By: Joe Nicholson AS HE PREPARES to write endit, journeyman journalist Verne "Pize" Peyser wants to leave a momento for those who share his love of newspapers.
Peyser, 67, has inoperable brain cancer. His oncologist gives him two or three months to live. He hopes friends will contribute, in lieu of flowers, to an annual award, in his name, managed by his former colleague, Jim Patten, at the Tucson campus of the University of Arizona.
Peyser, a junior high school dropout, wants the award to encourage outstanding students. "Within a short period I could be joining my late Father on that big copy desk in the sky (Lord, I hope my Dad's not in the slot.)" he recently wrote to former colleagues in a letter to E&P.
Although Peyser cut short his formal education when he turned into "a wild kid" and dropped out of seventh grade in Manitowac, Wis., he went on to dedicate 45 years as a reporter and editor at newspapers across the Midwest, West, Northwest and Southwest. His first newspaper job was at the Park County News, a weekly in Livingston, Mont. In place of credentials, he offered early experience with The Associated Press as well as enthusiasm for the work ? a trait inherited from his newspaperman father ? and maturity gained aboard Coast Guard buoy tenders on the Great Lakes.

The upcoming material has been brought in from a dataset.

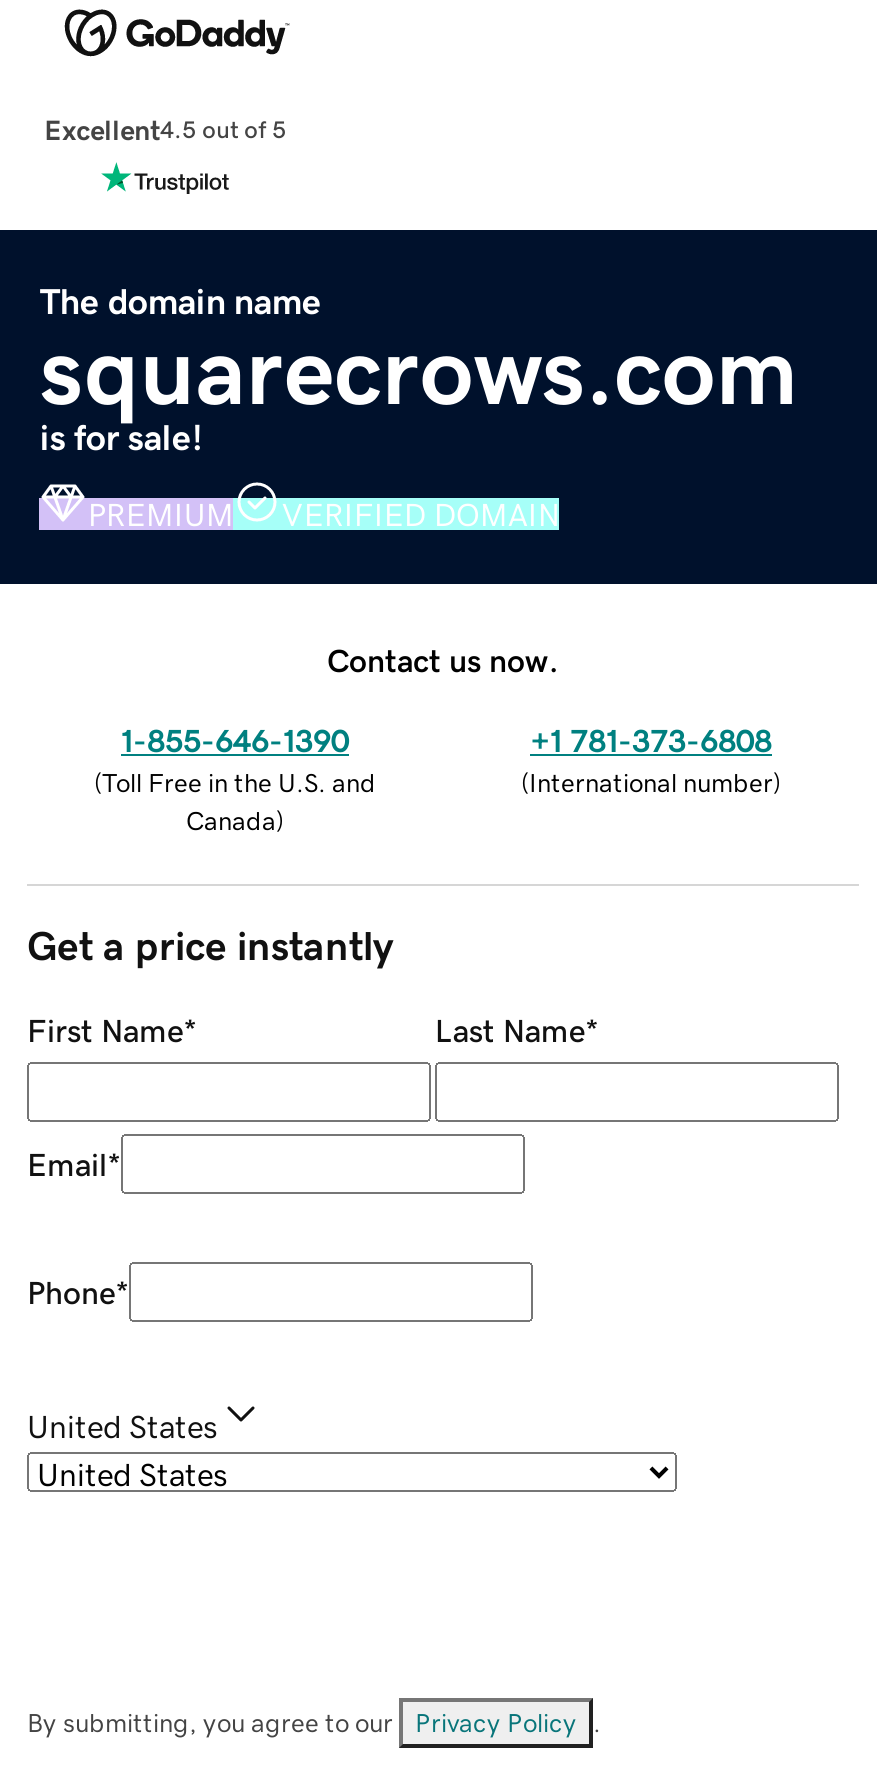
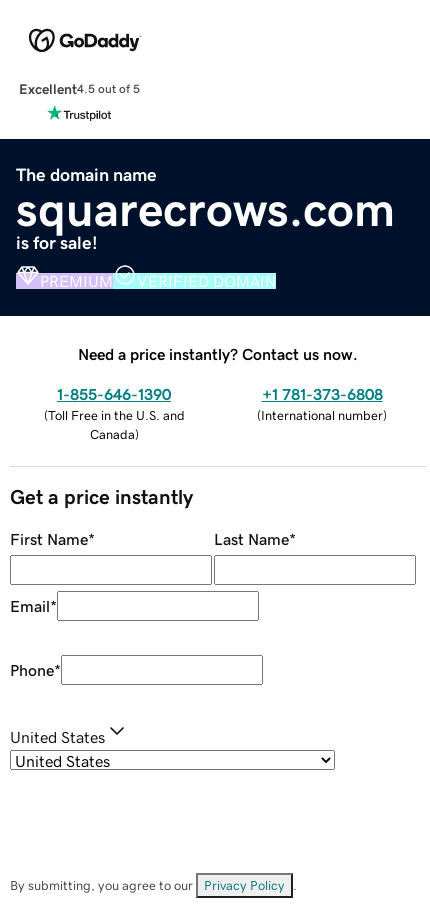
- Contact us now.
+ Need a price instantly? Contact us now.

Peyser went on to report on patrolmen and politicians, to read copy and hold sway as telegraph editor, city editor and metro editor at newspapers in Omaha and Fremont, Neb., Phoenix, Cottonwood and Bull Head City, Ariz., and Palm Springs and Ojai Valley, Calif. Twice nominated for a Pulitzer Prize, he spent six years as metro editor at the Arizona Republic.
Recalling his days as a chain-smoking editor, Peyser wrote in an obit he has prepared that he kept a sign on his desk: "Thanks for not breathing while I smoke."
Along the way, Peyser's appreciation for serious news grew, along with his aversion to fluff. He was the top editor of two dailies and founded a third by combining a shopper and a weekly to form Arizona's Mohave Valley Daily News, which promptly won the 1991 Associated Press award for state "story of the year."
He retired five years ago to Manitowac and kept in touch with former co-workers, five children from a marriage that ended in divorce, six grandchildren and one great-grandchild. He fell ill while visiting his children in Phoenix last November.